I. La légitimité du recours aux présomptions dans le cadre des mesures restrictives
A. La consécration du critère lié à l’influence économique La Cour souligne que l’influence économique prédominante au sein d’un régime autoritaire constitue un indice sérieux de complicité avec les autorités politiques dirigeantes de cet État. Elle affirme que « l’institution s’est fondée sur un faisceau d’indices suffisamment concrets » pour démontrer que l’appelant bénéficiait directement des politiques menées par le gouvernement local. Cette approche jurisprudentielle permet de simplifier la preuve en établissant un lien automatique entre la richesse accumulée et le soutien apporté aux structures répressives du pouvoir. Le juge européen valide ainsi le critère de l’homme d’affaires influent opérant dans un secteur stratégique pour justifier l’inscription sur la liste des personnes sanctionnées.

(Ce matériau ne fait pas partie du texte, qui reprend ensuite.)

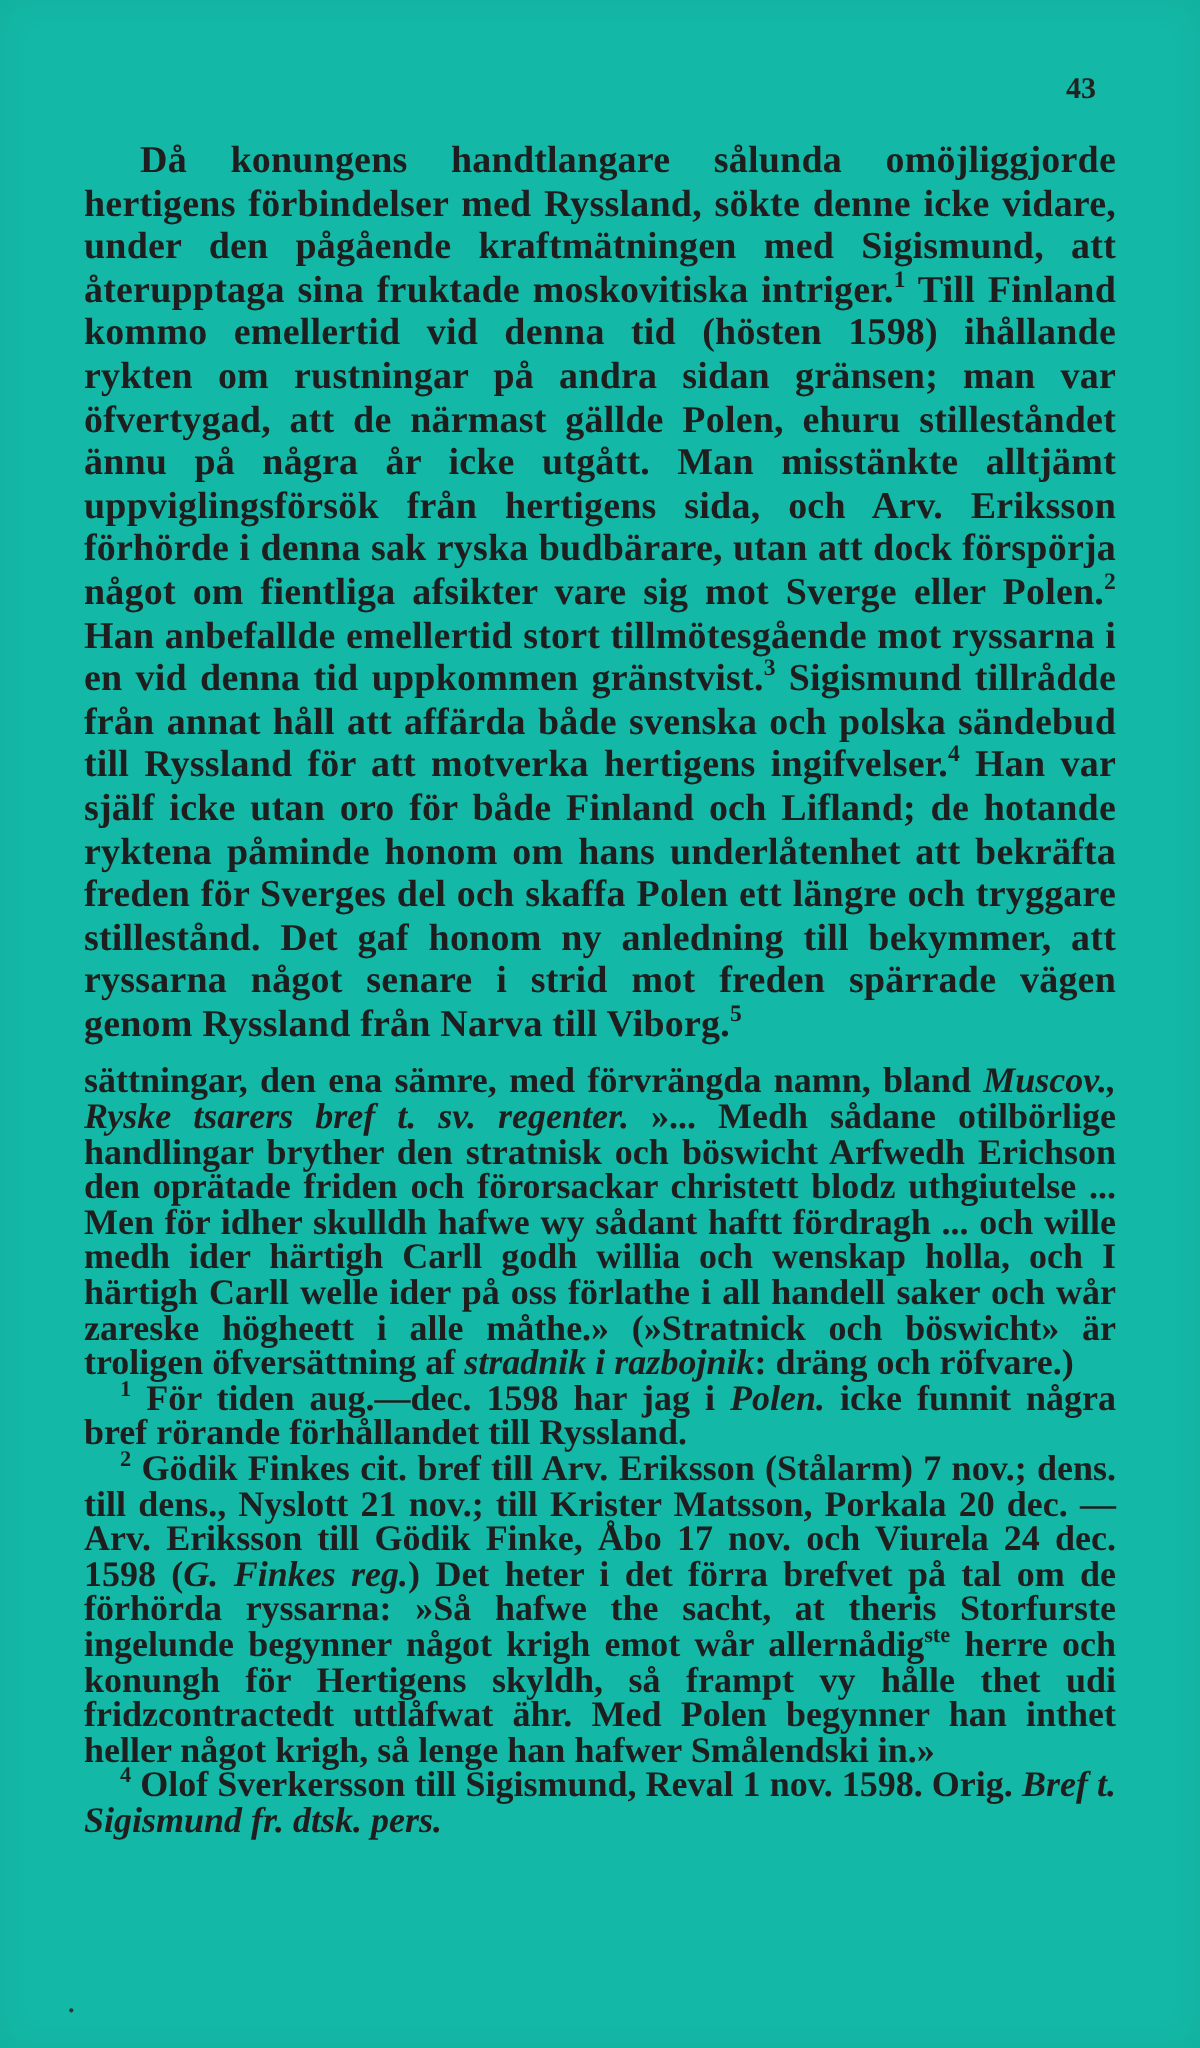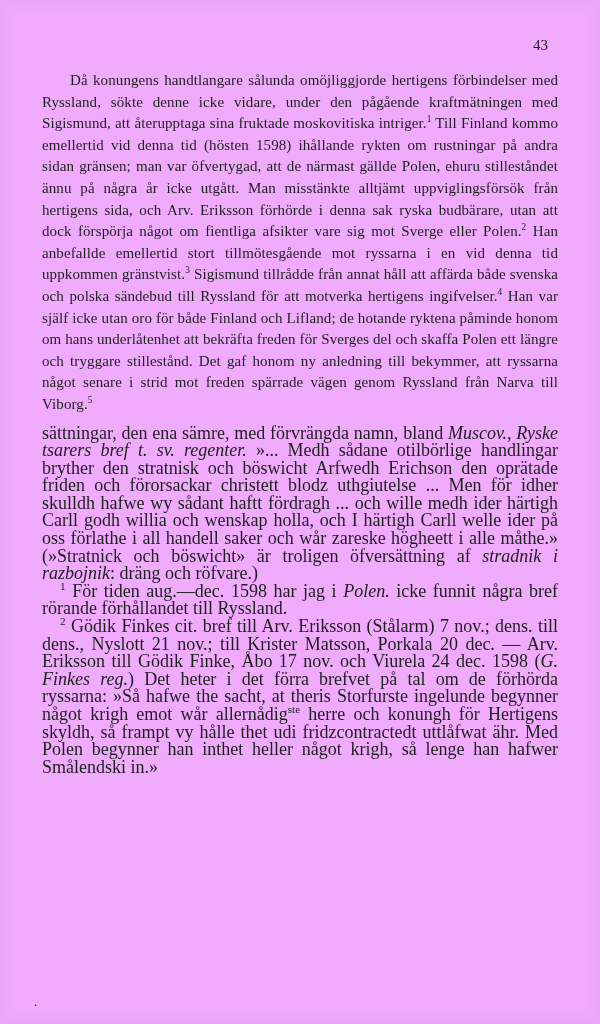--- a/index.html
+++ b/index.html
@@ -15,10 +15,11 @@
   .page {
     position: absolute;
     inset: 0;
-    background: #f0abfc;
+    background: #14b8a6;
     box-sizing: border-box;
     padding: 36px 42px 16px 42px;
     box-shadow: inset 0 0 18px rgba(0,0,0,0.05);
+    font-weight: bold;
   }
   .page-number {
     text-align: right;

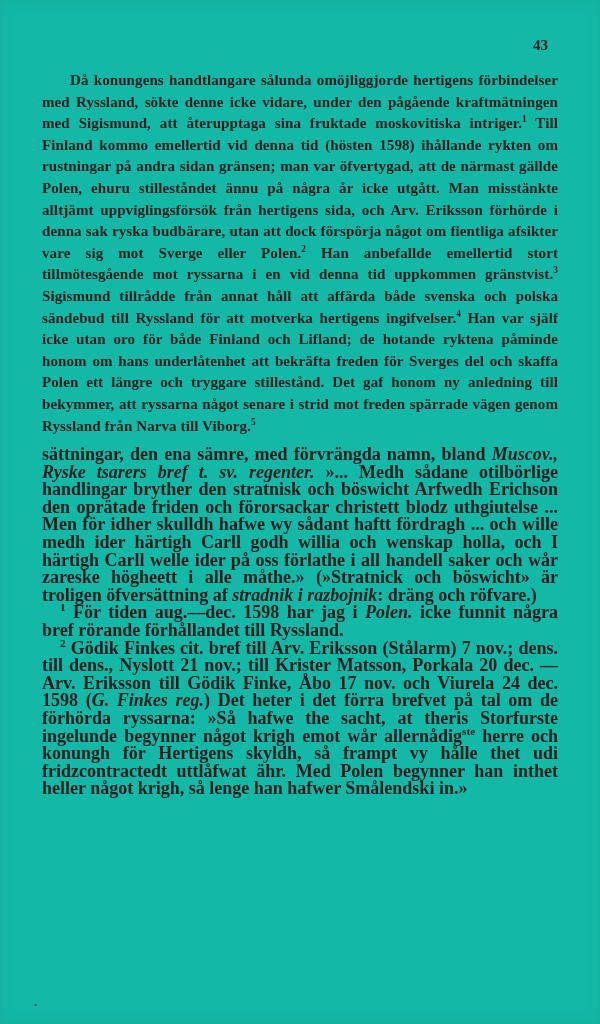--- a/index.html
+++ b/index.html
@@ -32,7 +32,7 @@
   .body-text p {
     margin: 0;
     text-align: justify;
-    font-size: 15px;
+    font-size: 19px;
     line-height: 21.6px;
     text-indent: 28px;
     letter-spacing: 0.1px;

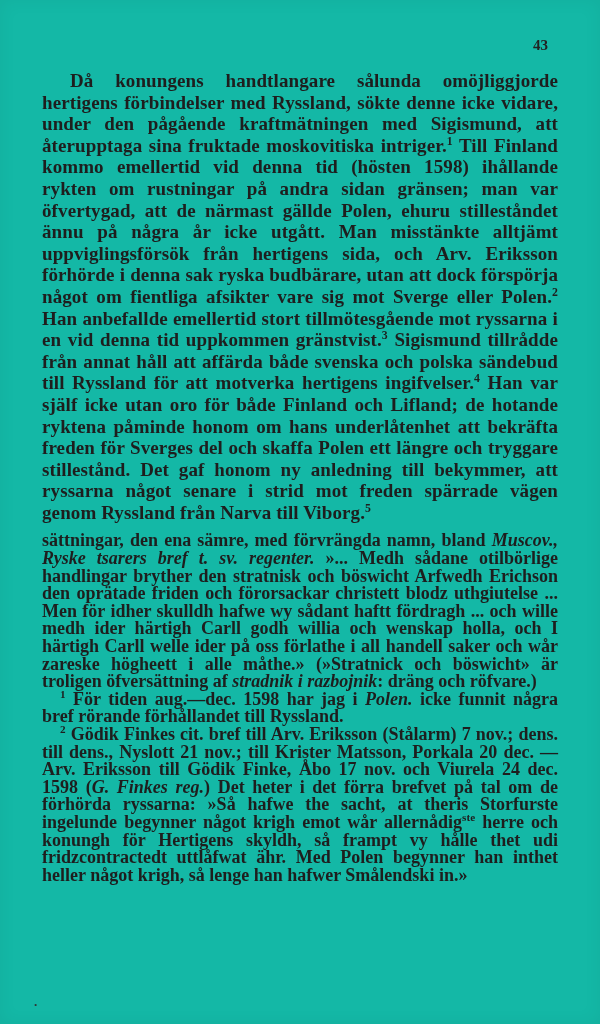--- a/index.html
+++ b/index.html
@@ -80,6 +80,7 @@
     <p class="cont"><span>sättningar, den ena sämre, med förvrängda namn, bland </span><span class="italic">Muscov., Ryske tsarers bref t. sv. regenter.</span><span> »... Medh sådane otilbörlige handlingar bryther den stratnisk och böswicht Arfwedh Erichson den oprätade friden och förorsackar christett blodz uthgiutelse ... Men för idher skulldh hafwe wy sådant haftt fördragh ... och wille medh ider härtigh Carll godh willia och wenskap holla, och I härtigh Carll welle ider på oss förlathe i all handell saker och wår zareske högheett i alle måthe.»  (»Stratnick och böswicht» är troligen öfversättning af </span><span class="italic">stradnik i razbojnik</span><span>: dräng och röfvare.)</span></p>
     <p><sup>1</sup><span> För tiden aug.—dec. 1598 har jag i </span><span class="italic">Polen.</span><span> icke funnit några bref rörande förhållandet till Ryssland.</span></p>
     <p><sup>2</sup><span> Gödik Finkes cit. bref till Arv. Eriksson (Stålarm) 7 nov.; dens. till dens., Nyslott 21 nov.; till Krister Matsson, Porkala 20 dec. — Arv. Eriksson till Gödik Finke, Åbo 17 nov. och Viurela 24 dec. 1598 (</span><span class="italic">G. Finkes reg.</span><span>) Det heter i det förra brefvet på tal om de förhörda ryssarna: »Så hafwe the sacht, at theris Storfurste ingelunde begynner något krigh emot wår allernådig</span><sup>ste</sup><span> herre och konungh för Hertigens skyldh, så frampt vy hålle thet udi fridzcontractedt uttlåfwat ähr.  Med Polen begynner han inthet heller något krigh, så lenge han hafwer Smålendski in.»</span></p>
+    <p><sup>4</sup><span> Olof Sverkersson till Sigismund, Reval 1 nov. 1598.  Orig. </span><span class="italic">Bref t. Sigismund fr. dtsk. pers.</span></p>
   </section>
 
   <div class="corner-mark">.</div>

B. L’encadrement de la charge de la preuve pesant sur l’administration L’appelant conteste l’absence de preuves matérielles directes mais la juridiction estime que la situation de guerre civile rend impossible la collecte de documents officiels probants. La jurisprudence précise que « la preuve de l’existence du lien requis peut être rapportée par des éléments indirects » dès lors qu’ils présentent une cohérence globale indiscutable. Cette règle déplace le curseur de l’exigence probatoire vers une analyse globale de la position sociale du requérant plutôt que vers des actes répréhensibles identifiés précisément. L’administration bénéficie d’une marge de manœuvre étendue pour préserver l’efficacité des mesures restrictives sans être entravée par des exigences de preuve trop strictes et inadaptées.
II. La limitation du contrôle juridictionnel en matière de sanctions internationales
A. La restriction du pouvoir d’examen de la Cour au stade du pourvoi Au stade du pourvoi, la Cour de justice limite strictement son examen aux questions de droit en refusant de procéder à une nouvelle évaluation souveraine des faits. L’appelant ne peut valablement critiquer l’appréciation des éléments de preuve réalisée souverainement par le Tribunal à moins de démontrer une dénaturation manifeste de ces derniers. La décision rappelle que « le pourvoi est limité aux points de droit » et que les arguments relatifs à la réalité des activités commerciales sont par nature irrecevables. Cette rigueur procédurale assure une stabilité juridique tout en confirmant le rôle de juge du droit dévolu à la Cour supérieure lors de l’examen de l’appel.
B. La primauté des impératifs de sécurité commune sur les intérêts privés La protection des droits fondamentaux, bien qu’essentielle, doit être mise en balance avec l’objectif de paix et de sécurité poursuivi par l’Union européenne à l’international. La Cour juge que l’atteinte au droit de propriété est justifiée par l’intérêt général supérieur visant à faire cesser la répression violente exercée contre les populations civiles. Le dispositif final confirme que « le pourvoi est rejeté » et impose à l’intéressé de supporter l’intégralité des dépens engagés par l’institution lors de la procédure. La solution adoptée renforce la crédibilité de la politique étrangère européenne en garantissant la pérennité des sanctions contre les piliers financiers des régimes contestés par la communauté.